Beginning May 31, five new faces will join the ranks of Washington, D.C. reporters who fill the halls of the federal government. But instead of the experienced correspondents who’ve become associated with covering the nation’s capital, all these journalists will be students.
Arizona State University’s Cronkite News Service will open its bureau in D.C. at the end of the month, with seasoned editor and instructor Steve Crane serving as director. This will be the second bureau for the university-based wire service, which launched in Phoenix in 2007. The university’s journalism school first established an endowment in longtime CBS anchor Walter Cronkite’s name in the 1980s. Cronkite permitted the use of his name and also became an active participant in school activities. In 1984, the school renamed the journalism department to the Walter Cronkite School of Journalism and Telecommunication, honoring “the most trusted man in America.” Today, the Cronkite News Service is an extension of the Walter Cronkite School of Journalism and Mass Communication.

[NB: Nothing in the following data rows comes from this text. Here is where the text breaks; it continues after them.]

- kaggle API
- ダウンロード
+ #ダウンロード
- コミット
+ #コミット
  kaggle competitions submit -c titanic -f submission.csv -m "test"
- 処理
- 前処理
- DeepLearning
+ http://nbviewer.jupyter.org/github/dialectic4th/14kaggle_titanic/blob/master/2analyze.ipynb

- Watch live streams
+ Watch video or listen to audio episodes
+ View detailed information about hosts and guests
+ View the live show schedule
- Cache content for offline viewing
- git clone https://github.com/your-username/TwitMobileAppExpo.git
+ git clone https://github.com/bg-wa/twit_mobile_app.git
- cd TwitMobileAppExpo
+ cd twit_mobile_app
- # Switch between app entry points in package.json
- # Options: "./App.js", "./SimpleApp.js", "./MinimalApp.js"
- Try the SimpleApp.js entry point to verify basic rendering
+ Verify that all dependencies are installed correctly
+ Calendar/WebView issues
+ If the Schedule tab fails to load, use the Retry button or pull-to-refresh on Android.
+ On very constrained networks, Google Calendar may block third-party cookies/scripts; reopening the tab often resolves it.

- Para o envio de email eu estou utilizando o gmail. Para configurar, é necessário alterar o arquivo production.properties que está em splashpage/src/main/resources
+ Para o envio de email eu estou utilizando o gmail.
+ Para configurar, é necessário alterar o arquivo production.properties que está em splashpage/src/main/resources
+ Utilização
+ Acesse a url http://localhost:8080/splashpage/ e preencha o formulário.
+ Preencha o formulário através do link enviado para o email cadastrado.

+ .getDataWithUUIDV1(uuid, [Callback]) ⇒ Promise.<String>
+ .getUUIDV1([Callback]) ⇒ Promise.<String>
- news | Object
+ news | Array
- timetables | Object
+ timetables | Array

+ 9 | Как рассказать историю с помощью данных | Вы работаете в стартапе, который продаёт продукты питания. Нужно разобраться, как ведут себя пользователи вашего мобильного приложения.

Crane says the bureau, located near Dupont Circle, will run throughout the entire year, excluding semester vacations, with five students expected for this summer and possibly six or seven in the fall. Although that may not sound like many, Crane says the bureau will be more than capable of getting the job done. “I think, even at the smaller end, we’re still the largest Arizona-based news gathering operation in D.C.,” he said. “I would love to have lots and lots of people but you can cover Washington pretty well with a handful of folks.”
As for what will be covered, Crane says students may be assigned to a specific subject area, Arizona representative, government agency or some sort of mixture of those topics. “One of the goals will be for everybody to have a beat coming in and to start to learn how to work a beat,” he said. “And hopefully then they can generate news. We’re not going to cut them loose entirely; I’ll work with them. But by the end of the semester we hope that they’re comfortable enough that they’re working their beat, they’re finding the stories, they’re pitching the stories, they’re tracking them down.” Arizona news outlets will then be able to pick up the stories from the wire service.
Crane, who oversaw the University of Maryland’s Capital News Service D.C. bureau for eight years, understands the impact this kind of work can have on the students. “As a reporter in one of these bureaus, you’re checking your traps every day; you’re understanding how the business actually works,” he says. “It gives you a sense of D.C. It’s different than a lot of other coverage you can do but in many ways it’s not. It’s giving you a sense of what’s important and what’s not, what you have to cover and what you don’t.”
As Crane points out, the students won’t be the only ones benefitting from the bureau. “We’re going to be covering Arizona and the southwest and Congress and telling people what their elected representatives are doing, what their government is doing,” he says. “And, this is nobody’s fault, but right now there just aren’t as many people doing that as there used to be, and that’s unfortunate, so we’re filling a void in that respect.”
Arizona State University’s journalism school is only the fourth to open a bureau in the nation’s capital. “Between Maryland and [Northwestern University’s] Medill and [the University of] Missouri, that’s good company to be in,” Crane says. “It’s a great opportunity for the students. It’s a good service for the state and for the media in the state. And for the university, for the Cronkite School, it puts us on the map. And this is not just because of this; it’s because the school has really been charging forward in the last five or six years and this is just continuing that.”
As for why Crane has signed on to the bureau, the answer goes back to the reporter and teacher in him. “It’s the opportunity to run a newsroom, which is just great fun and interesting and it’s what journalists want to do,” he says. “But it’s also an opportunity to work with young reporters. And it’s cheesy and it’s awful and it’s smarmy, but there’s always that point in the semester where you have a reporter and you just can see them sort of click in on something, whether it’s a story or whether it’s how to approach a story or whether it’s how to write something or report something. That’s probably the most rewarding part of it.”